The flip side remains that makers of audiophile-approved amplifiers design around unknown load impedances and for full bandwidth. Having to accommodate a truly vast range of wildly disparate speakers—dynamics, panels, hybrids, sealed, ported, high/low efficiency, from no to complex crossovers etc.–standalone amps by definition can’t be fully tailored, targeted and optimized. On distortion and nonlinearities, even the costliest passive speaker exceeds what’s standard and acceptable for dirt cheap electronics by a factor of at least 10. Combining these two worlds would do a lot of good, eliminate cables and move costly amplifier enclosures and face plates in the trash bin as deleted.
Of course reviewers who write up classic hifi can’t own active speakers without eliminating separate amplifier assignments from their menu altogether. But end users are under no such obligation of self denial. If your priorities include integration (fewer and smaller boxes), EQ smarts, less cable salad and predictable non-lumpy turn-key performance, do not write off the category of active speakers.

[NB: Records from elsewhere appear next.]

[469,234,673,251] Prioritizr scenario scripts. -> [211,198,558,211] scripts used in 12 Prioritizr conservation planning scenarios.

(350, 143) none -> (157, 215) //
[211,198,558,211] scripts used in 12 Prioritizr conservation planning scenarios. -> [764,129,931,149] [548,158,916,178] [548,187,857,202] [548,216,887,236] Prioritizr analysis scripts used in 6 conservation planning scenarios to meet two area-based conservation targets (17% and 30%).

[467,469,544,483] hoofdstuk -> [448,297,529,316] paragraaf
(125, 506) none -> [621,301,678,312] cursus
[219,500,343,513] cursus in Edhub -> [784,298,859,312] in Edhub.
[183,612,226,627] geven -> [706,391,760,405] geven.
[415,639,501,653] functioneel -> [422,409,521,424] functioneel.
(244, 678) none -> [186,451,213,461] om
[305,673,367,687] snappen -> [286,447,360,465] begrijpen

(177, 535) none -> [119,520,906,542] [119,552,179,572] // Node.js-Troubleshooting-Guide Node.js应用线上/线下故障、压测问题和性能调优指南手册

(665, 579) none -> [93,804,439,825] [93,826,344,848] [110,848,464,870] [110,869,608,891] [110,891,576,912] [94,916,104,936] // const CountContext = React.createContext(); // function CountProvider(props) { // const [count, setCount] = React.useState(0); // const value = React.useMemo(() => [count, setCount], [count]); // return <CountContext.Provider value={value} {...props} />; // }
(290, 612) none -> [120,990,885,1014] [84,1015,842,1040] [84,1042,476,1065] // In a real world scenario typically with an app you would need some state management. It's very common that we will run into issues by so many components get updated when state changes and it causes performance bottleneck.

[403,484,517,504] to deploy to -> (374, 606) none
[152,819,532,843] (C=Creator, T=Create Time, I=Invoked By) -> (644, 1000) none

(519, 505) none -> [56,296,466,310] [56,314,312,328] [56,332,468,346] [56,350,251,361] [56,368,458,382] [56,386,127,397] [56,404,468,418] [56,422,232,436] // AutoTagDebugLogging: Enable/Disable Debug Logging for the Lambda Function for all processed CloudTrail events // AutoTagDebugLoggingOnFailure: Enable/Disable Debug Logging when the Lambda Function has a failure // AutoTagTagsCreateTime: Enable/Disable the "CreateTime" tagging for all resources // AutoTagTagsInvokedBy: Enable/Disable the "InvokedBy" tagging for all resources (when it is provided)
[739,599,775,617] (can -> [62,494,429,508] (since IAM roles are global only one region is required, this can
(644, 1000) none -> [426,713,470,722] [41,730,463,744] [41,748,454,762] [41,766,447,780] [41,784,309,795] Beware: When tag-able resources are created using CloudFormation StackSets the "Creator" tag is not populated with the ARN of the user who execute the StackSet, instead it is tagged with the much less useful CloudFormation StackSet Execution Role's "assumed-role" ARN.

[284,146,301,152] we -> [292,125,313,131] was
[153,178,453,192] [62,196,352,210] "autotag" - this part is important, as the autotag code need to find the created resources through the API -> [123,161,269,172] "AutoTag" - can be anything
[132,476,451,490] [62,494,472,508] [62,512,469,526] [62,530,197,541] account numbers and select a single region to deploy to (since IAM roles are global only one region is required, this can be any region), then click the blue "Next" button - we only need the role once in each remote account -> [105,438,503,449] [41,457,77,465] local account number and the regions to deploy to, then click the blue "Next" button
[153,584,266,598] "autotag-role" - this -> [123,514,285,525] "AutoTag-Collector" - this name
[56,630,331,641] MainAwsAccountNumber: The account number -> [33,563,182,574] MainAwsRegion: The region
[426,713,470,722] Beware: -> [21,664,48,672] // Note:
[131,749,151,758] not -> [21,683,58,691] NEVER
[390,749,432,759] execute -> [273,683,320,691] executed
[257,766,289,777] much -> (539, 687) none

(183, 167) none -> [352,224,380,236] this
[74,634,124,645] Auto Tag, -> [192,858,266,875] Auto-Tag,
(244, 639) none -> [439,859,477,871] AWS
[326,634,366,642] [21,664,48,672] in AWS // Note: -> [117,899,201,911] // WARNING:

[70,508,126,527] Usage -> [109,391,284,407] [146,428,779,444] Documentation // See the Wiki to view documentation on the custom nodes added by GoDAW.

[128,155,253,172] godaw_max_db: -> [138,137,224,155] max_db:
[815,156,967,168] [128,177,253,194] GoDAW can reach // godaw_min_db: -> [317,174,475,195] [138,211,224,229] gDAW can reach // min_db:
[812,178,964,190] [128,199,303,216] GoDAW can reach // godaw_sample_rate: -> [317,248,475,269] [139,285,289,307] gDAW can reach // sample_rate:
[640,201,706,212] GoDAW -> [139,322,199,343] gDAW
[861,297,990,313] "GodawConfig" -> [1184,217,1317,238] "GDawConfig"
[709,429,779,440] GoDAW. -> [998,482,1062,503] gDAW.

Not only is this approach far smarter electronically by circumventing the deplorable absence of fixed hifi standards, the fact that most active speakers are still found in pro-audio companies also means a more attractive pricing model with lower retail margins.
As we saw at HighEnd Munich 2013, Avantgarde Acoustic of Germany just introduced a fully active 3-way hornspeaker with 64-bit DSP and digital inputs. On size it’s the most compact model in their catalogue. On price it’s their entry-level effort. On tech it’s the most advanced speaker they’ve ever done. Shouldn’t that tell us something? It’s time to join the CIA. Be all you can be. Oops, that’s the army. Never mind. Calling it active is the future.